• **TASK STATEMENT**: For every line of the material below, check for the string "shipping" and return the line if it is there.

MATERIAL FOR THIS EXERCISE: Begin

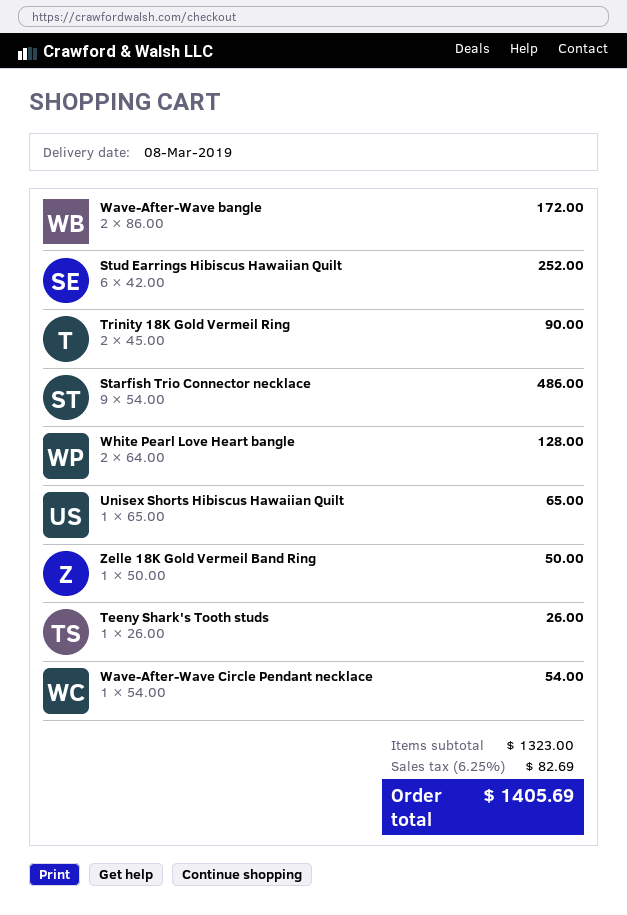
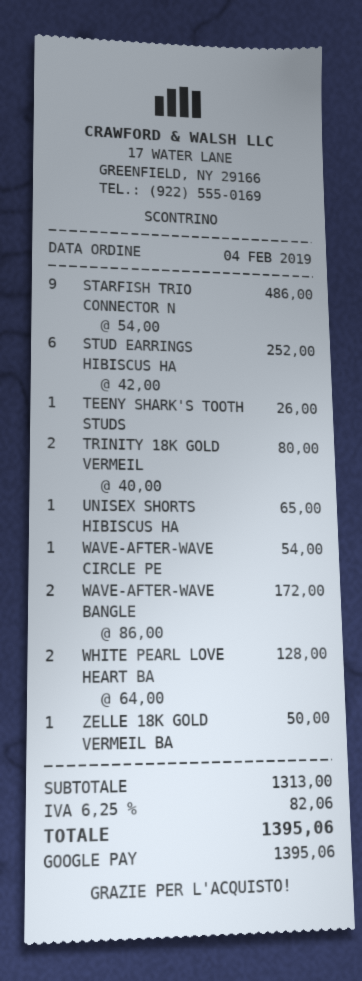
Trinity 18K Gold Vermeil Ring: 2 x 45.00 = 90.00 -> 2 x 40.00 = 80.00
subtotal: 1323.00 -> 1313.00
tax: 6.25% = 82.69 -> 6.25% = 82.06
total: 1405.69 -> 1395.06

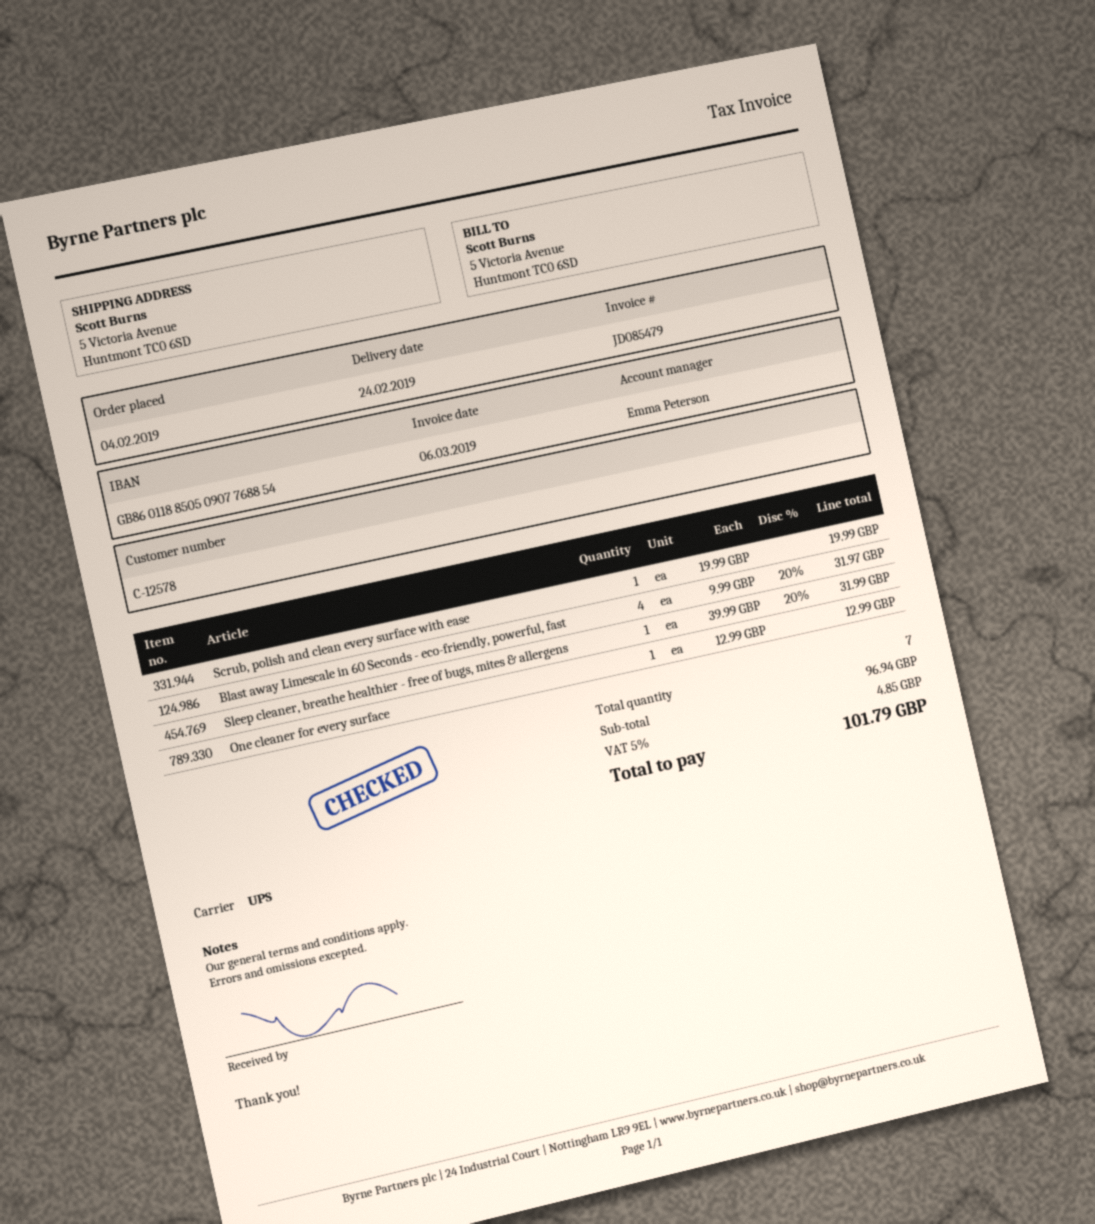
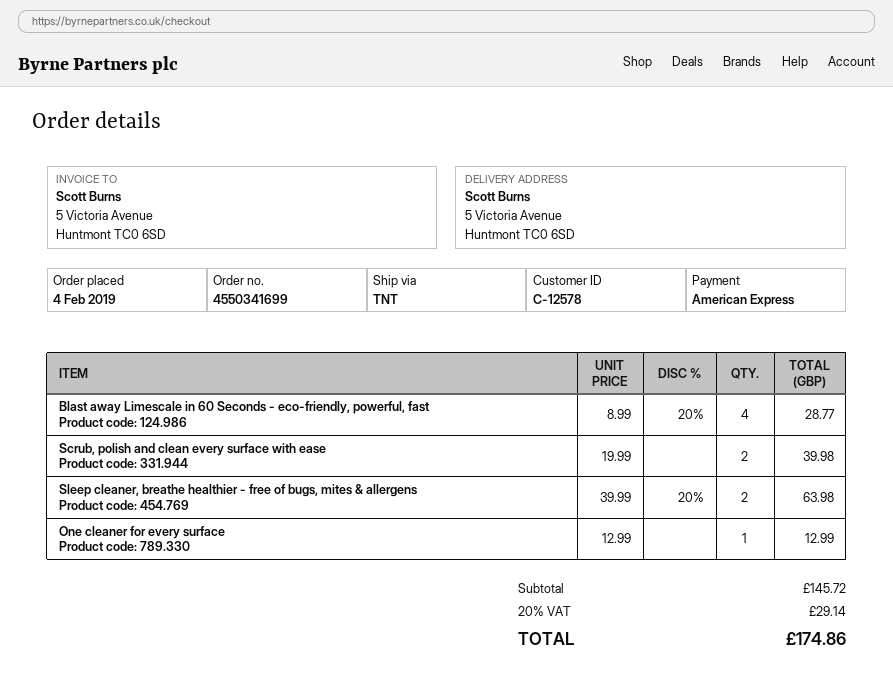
shipping method: UPS -> TNT
Scrub, polish and clean every surface with ease: 1 x 19.99 = 19.99 -> 2 x 19.99 = 39.98
Blast away Limescale in 60 Seconds - eco-friendly, powerful, fast: 4 x 9.99 - 20% = 31.97 -> 4 x 8.99 - 20% = 28.77
Sleep cleaner, breathe healthier - free of bugs, mites & allergens: 1 x 39.99 - 20% = 31.99 -> 2 x 39.99 - 20% = 63.98
subtotal: 96.94 -> 145.72
tax: 5% = 4.85 -> 20% = 29.14
total: 101.79 -> 174.86

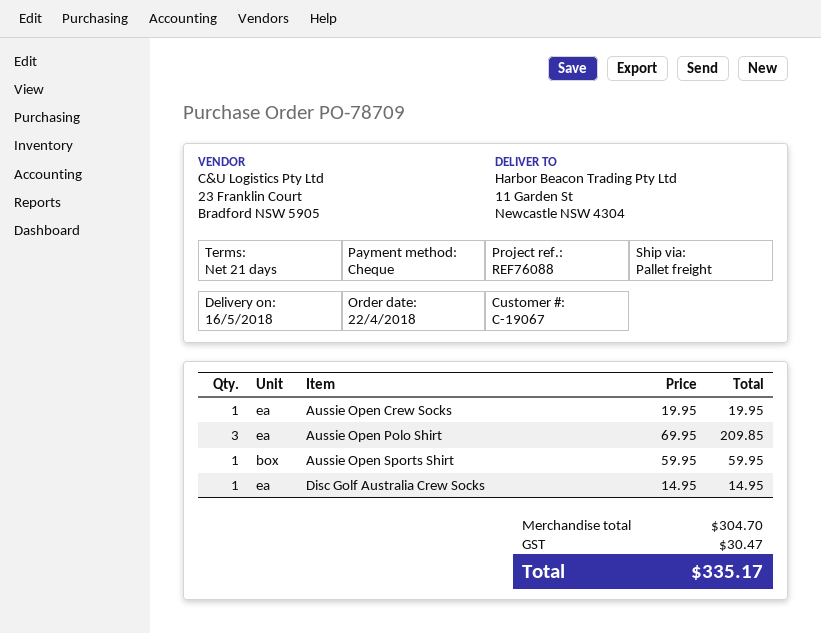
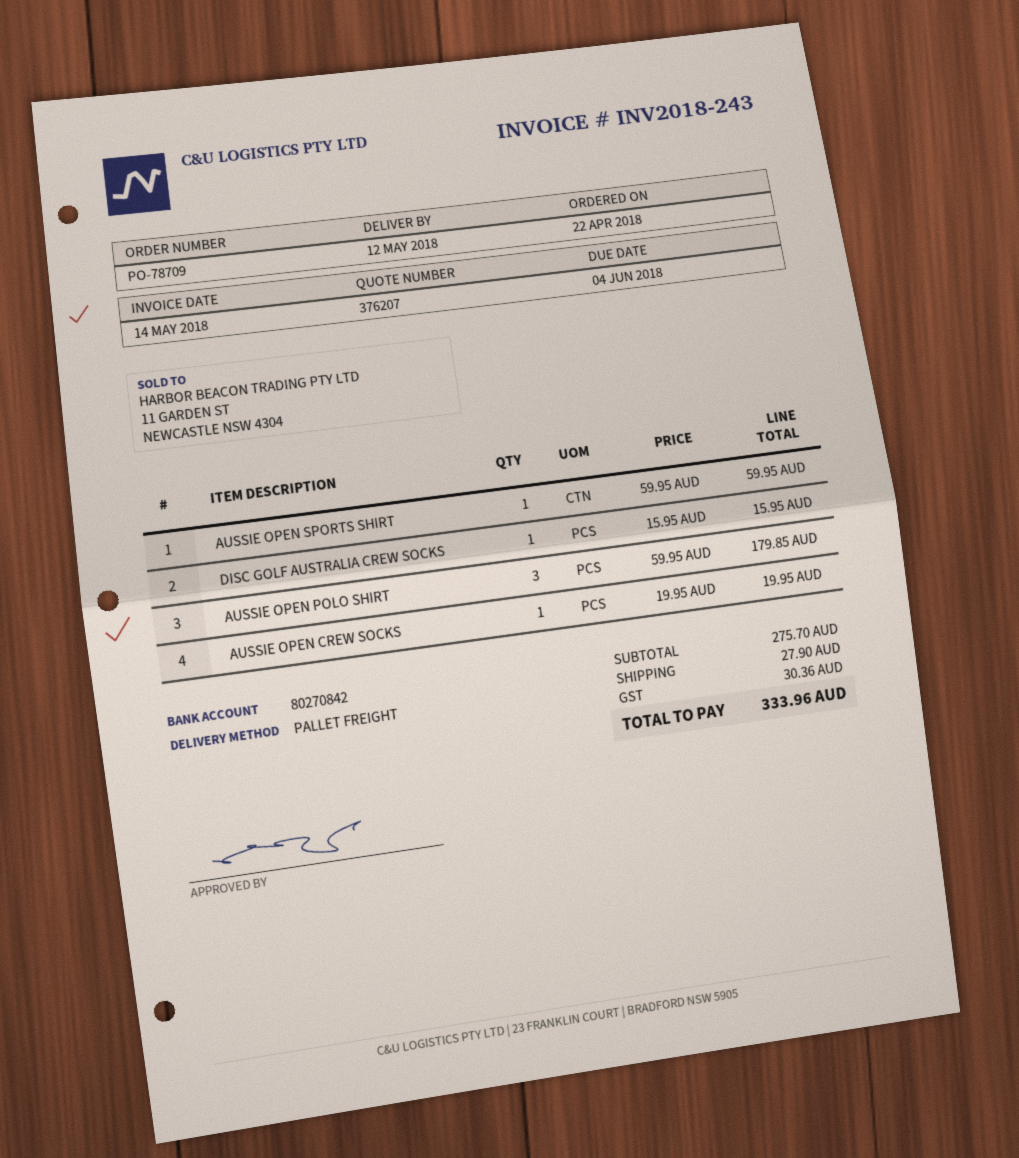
delivery date: 2018-05-16 -> 2018-05-12
Aussie Open Polo Shirt: 3 x 69.95 = 209.85 -> 3 x 59.95 = 179.85
Disc Golf Australia Crew Socks: 1 x 14.95 = 14.95 -> 1 x 15.95 = 15.95
subtotal: 304.70 -> 275.70
shipping: none -> 27.90
tax: 30.47 -> 30.36
total: 335.17 -> 333.96

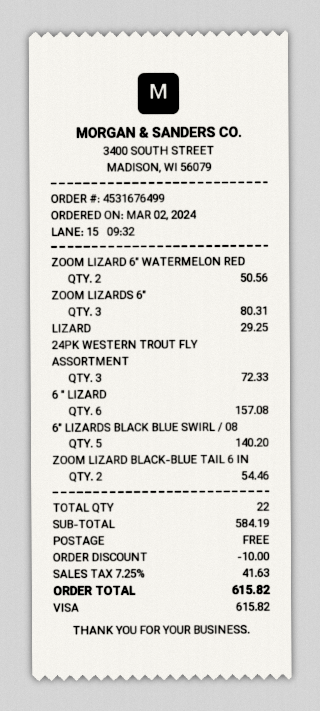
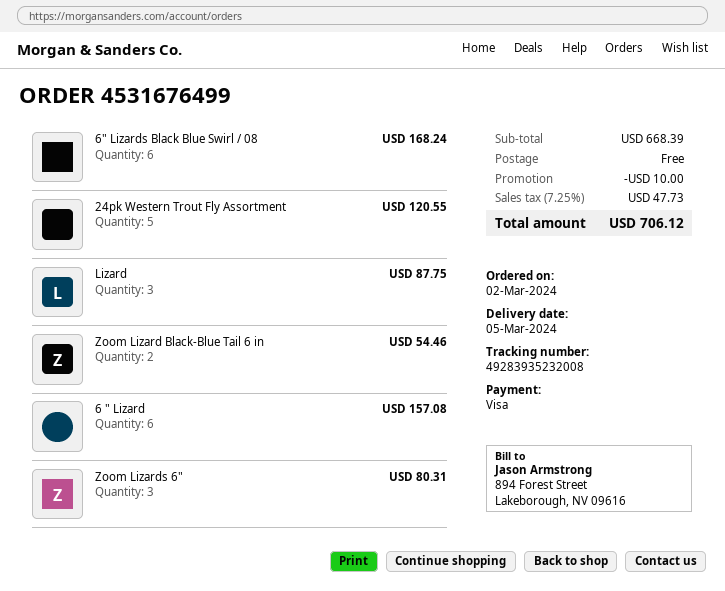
ZOOM LIZARD 6" WATERMELON RED: 2 for 50.56 -> none
LIZARD: 1 for 29.25 -> 3 for 87.75
24PK WESTERN TROUT FLY ASSORTMENT: 3 for 72.33 -> 5 for 120.55
6" LIZARDS BLACK BLUE SWIRL / 08: 5 for 140.20 -> 6 for 168.24
subtotal: 584.19 -> 668.39
tax: 7.25% = 41.63 -> 7.25% = 47.73
total: 615.82 -> 706.12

MATERIAL FOR THIS EXERCISE: End

• **TASK RESPONSE**:
shipping method: UPS -> TNT
shipping: none -> 27.90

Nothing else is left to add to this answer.